Work instruction → Below are some entries. Count the lines where "none" appears and state only that number.

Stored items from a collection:
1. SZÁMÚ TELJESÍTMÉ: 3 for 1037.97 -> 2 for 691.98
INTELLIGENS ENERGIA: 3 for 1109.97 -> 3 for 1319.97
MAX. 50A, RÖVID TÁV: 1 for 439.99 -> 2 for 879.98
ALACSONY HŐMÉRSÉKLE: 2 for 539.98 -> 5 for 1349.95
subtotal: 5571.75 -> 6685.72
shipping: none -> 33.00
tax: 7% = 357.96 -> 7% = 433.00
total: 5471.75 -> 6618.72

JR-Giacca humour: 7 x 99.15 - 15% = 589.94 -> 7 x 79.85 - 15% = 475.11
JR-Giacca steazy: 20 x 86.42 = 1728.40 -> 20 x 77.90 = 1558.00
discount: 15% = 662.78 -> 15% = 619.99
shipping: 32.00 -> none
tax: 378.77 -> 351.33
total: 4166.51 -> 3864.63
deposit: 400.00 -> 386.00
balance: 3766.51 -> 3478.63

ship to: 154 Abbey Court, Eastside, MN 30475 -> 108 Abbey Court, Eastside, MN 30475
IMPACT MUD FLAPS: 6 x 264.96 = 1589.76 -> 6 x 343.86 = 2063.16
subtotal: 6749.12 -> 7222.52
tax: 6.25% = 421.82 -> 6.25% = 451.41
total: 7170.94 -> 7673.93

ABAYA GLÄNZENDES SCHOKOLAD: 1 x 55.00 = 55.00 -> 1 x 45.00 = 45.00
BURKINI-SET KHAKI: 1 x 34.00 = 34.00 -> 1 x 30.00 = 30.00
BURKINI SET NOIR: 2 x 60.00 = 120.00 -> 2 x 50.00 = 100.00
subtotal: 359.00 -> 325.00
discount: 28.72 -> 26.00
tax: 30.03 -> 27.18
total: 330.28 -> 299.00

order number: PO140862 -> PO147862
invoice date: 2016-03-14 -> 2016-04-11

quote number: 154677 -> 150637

Output of the task → 2